RJMetrics Data Science Roundup: @usebomswisely on using data science to save lives via @galvanize

Mastering Tetris May Be the Most Important Thing You Ever Do

How Tetris explains the promise of the ultimate algorithm | Washington Post

Matt McFarland shares why Pedro Domingos believes that if “you can solve Tetris, you can solve thousands of the hardest and most important problems in science, technology, and management — all in one fell swoop. That’s because at heart they are all the same problem.” In his new book, The Master Algorithm, Domingos tells the story of how “the five tribes of machine learning: symbolists, connectionists, evolutionaries, Bayesians and analogizers” have the potential to invent the “one learning algorithm that can derive all knowledge from data.” But, ultimately Domingos believes that the race to solve this problem, “one of the greatest scientific achievements of all time,” is likely to come from someone outside these schools of thought, and instead from someone “who is 20-years-old and just has a new idea.”

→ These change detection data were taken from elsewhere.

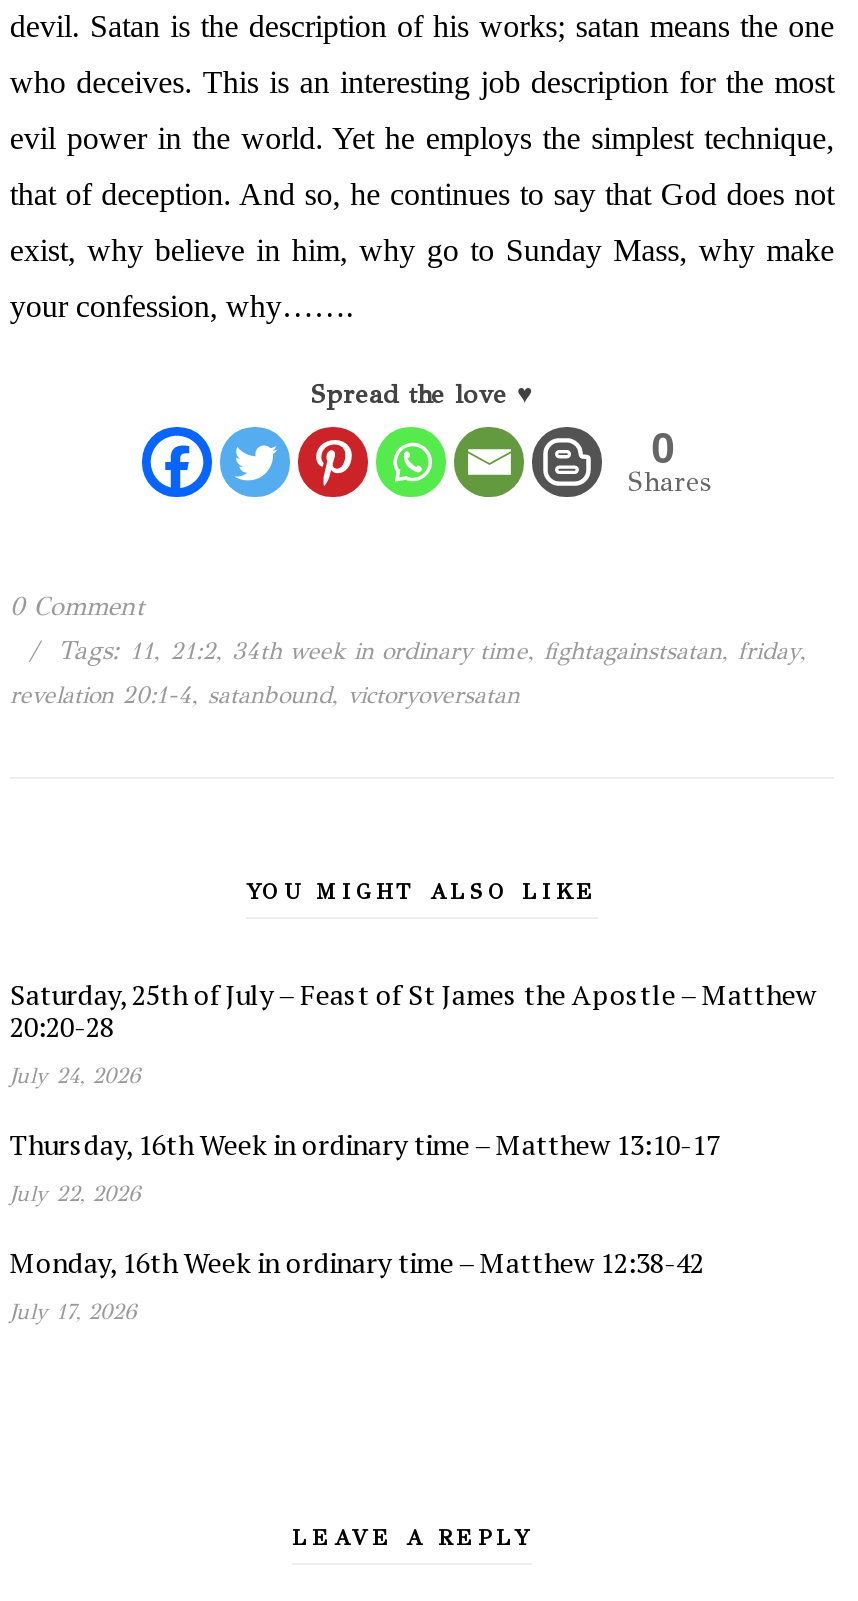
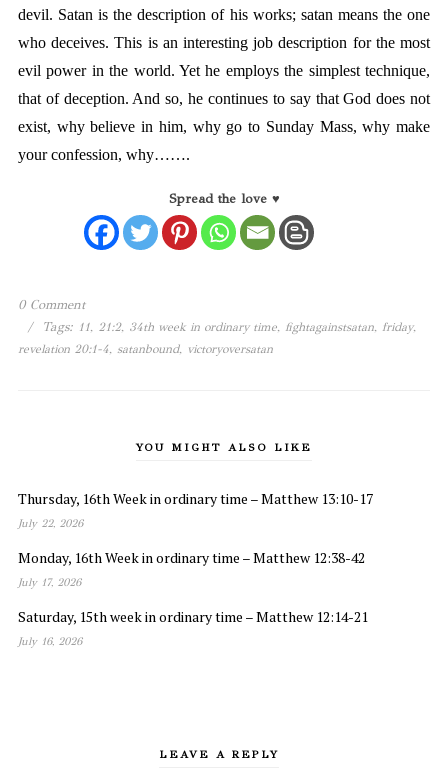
- 0
- Shares

- Saturday, 25th of July – Feast of St James the Apostle – Matthew
- 20:20-28
- July 24, 2026

moved up: Thursday, 16th Week in ordinary time – Matthew 13:10-17 | July 22, 2026 | Monday, 16th Week in ordinary time – Matthew 12:38-42 | July 17, 2026

+ Saturday, 15th week in ordinary time – Matthew 12:14-21
+ July 16, 2026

RJMetrics Data Science Roundup: @mattmcfarland on @pmddomingos & how Tetris holds the hope of the ultimate algorithm

Putting Dark Data to Good Use

Meet the computer scientist who just got $625K for his work that helps track down human traffickers | Business Insider

Christopher Re is a Stanford computer scientist who was chosen as one of the MacArthur Foundation 2015 ‘genius grant’ award winners, for his work developing DeepDive, a “new type of data management system that enables one to tackle extraction, integration, and prediction problems in a single system, which allows users to rapidly construct sophisticated end-to-end pipelines, such as, dark data BI systems.” Re’s programs can “improve on their own with machine learning and can be integrated into existing database systems,” and they are available to everyone. Notably, DeepDive has been used to track down human traffickers on the dark web. To learn more about DeepDive listen to the O’Reilly Data Show podcast with Hadoop co-founder, Mike Cafarella, shared in Roundup #1

RJMetrics Data Science Roundup: #MacFellow Christopher Re and his DeepDive inference engine

The Data of Space

Podcast Episode 36 | Partially Derivative

The Partially Derivative team talks astrophysics, cosmology, machine vision, dwarf galaxies and dark matter with guests including: Sudeep Das, currently a data scientist at OpenTable, but known for his research as an astrophysicist at Princeton and Berkeley; Gurtina Besla, assistant professor of Astronomy at the University of Arizona; Destry Saul, former astrophysicist turned data scientist at Cisco; Andrzej Stewart, the Chief Engineering Officer of a year-long simulation mission to Mars; and Kirk Borne, currently Principal Data Scientist at Booze Allen Hamilton, and formerly of NASA.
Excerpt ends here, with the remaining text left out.